(Dataset records)
== Segment start ==
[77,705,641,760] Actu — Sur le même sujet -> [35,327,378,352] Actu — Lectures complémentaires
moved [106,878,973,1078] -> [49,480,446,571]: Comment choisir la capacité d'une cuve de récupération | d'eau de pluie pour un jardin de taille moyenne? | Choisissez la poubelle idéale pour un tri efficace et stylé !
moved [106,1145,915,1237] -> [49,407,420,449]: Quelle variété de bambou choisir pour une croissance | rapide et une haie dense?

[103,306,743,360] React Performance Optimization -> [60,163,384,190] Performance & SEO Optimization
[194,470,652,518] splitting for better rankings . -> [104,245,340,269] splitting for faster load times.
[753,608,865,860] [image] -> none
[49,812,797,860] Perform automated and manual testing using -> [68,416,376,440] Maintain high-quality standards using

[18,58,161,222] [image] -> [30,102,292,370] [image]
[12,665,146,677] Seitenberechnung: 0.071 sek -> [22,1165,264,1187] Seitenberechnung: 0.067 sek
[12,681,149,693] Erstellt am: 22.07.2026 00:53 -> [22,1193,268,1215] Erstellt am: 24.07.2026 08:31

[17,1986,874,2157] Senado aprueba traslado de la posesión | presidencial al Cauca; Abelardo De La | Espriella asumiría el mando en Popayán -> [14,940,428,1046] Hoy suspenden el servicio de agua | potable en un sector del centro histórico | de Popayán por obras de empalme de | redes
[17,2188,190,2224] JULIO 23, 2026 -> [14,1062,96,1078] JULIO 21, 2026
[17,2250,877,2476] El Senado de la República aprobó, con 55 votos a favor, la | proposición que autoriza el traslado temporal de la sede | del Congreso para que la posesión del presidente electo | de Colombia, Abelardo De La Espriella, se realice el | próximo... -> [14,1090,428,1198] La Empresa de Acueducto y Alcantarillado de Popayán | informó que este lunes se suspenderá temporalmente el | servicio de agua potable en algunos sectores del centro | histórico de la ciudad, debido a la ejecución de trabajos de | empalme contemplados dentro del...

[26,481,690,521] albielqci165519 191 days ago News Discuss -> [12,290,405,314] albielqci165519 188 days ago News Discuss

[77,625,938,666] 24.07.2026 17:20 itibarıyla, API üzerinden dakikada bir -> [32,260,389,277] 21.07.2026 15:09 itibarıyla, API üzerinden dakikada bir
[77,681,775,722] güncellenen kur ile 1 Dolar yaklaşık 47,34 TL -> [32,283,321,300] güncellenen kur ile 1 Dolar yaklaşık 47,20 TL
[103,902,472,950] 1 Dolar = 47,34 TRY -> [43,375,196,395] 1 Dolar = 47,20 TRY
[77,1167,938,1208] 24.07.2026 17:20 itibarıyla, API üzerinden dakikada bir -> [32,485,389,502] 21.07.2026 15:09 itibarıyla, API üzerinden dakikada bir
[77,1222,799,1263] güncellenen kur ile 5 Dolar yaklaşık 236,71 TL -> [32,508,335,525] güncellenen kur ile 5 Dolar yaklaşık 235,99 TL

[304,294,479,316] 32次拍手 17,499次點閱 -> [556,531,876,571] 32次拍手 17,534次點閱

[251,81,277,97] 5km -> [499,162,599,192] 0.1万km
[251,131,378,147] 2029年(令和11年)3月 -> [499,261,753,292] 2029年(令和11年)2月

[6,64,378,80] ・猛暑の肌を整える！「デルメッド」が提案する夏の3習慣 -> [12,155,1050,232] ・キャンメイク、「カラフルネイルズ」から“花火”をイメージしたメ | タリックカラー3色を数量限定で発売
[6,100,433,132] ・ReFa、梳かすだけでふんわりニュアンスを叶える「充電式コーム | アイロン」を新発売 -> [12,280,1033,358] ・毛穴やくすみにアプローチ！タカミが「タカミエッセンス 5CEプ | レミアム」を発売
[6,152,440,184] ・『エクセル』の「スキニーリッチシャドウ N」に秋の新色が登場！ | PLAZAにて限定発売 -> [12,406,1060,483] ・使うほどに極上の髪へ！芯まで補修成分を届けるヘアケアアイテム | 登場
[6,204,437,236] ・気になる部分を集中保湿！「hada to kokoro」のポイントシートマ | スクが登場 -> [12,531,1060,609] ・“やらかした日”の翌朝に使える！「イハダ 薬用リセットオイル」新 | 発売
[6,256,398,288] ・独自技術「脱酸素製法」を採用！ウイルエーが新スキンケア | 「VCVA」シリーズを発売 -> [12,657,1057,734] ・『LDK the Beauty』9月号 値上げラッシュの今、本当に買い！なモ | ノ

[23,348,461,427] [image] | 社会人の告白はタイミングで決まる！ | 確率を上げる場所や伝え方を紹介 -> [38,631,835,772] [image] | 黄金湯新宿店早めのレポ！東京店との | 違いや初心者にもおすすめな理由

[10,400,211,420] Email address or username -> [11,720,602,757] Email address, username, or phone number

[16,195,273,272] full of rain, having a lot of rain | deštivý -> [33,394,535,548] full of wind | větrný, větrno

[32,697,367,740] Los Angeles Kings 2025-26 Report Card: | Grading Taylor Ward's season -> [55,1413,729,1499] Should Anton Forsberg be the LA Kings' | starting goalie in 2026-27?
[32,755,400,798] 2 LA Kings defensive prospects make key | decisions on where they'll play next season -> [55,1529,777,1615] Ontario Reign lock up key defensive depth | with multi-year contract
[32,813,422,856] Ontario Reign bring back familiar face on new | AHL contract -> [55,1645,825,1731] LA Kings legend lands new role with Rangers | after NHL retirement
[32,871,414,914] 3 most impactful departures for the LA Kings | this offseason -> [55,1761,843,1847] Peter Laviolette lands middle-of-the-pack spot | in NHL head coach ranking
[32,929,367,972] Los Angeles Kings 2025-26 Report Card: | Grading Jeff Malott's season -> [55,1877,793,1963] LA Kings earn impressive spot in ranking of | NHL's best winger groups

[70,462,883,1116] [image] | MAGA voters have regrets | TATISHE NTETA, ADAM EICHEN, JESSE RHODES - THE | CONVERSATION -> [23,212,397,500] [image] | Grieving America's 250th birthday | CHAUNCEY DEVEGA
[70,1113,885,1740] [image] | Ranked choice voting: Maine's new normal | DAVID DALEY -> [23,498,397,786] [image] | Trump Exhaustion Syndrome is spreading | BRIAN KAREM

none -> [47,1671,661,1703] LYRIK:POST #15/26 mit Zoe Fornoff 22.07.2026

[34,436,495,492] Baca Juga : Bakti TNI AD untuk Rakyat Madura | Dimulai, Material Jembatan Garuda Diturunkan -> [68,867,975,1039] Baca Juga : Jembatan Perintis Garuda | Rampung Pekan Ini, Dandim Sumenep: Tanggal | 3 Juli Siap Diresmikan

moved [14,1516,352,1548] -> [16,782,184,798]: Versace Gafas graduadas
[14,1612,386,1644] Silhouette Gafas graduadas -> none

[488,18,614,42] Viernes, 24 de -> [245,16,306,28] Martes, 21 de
== Segment end ==
WHAT THE TASK ASKS -
Every line that holds the word "Espriella" should be copied from the records.

REPLY TO THE TASK -
[17,1986,874,2157] Senado aprueba traslado de la posesión | presidencial al Cauca; Abelardo De La | Espriella asumiría el mando en Popayán -> [14,940,428,1046] Hoy suspenden el servicio de agua | potable en un sector del centro histórico | de Popayán por obras de empalme de | redes
[17,2250,877,2476] El Senado de la República aprobó, con 55 votos a favor, la | proposición que autoriza el traslado temporal de la sede | del Congreso para que la posesión del presidente electo | de Colombia, Abelardo De La Espriella, se realice el | próximo... -> [14,1090,428,1198] La Empresa de Acueducto y Alcantarillado de Popayán | informó que este lunes se suspenderá temporalmente el | servicio de agua potable en algunos sectores del centro | histórico de la ciudad, debido a la ejecución de trabajos de | empalme contemplados dentro del...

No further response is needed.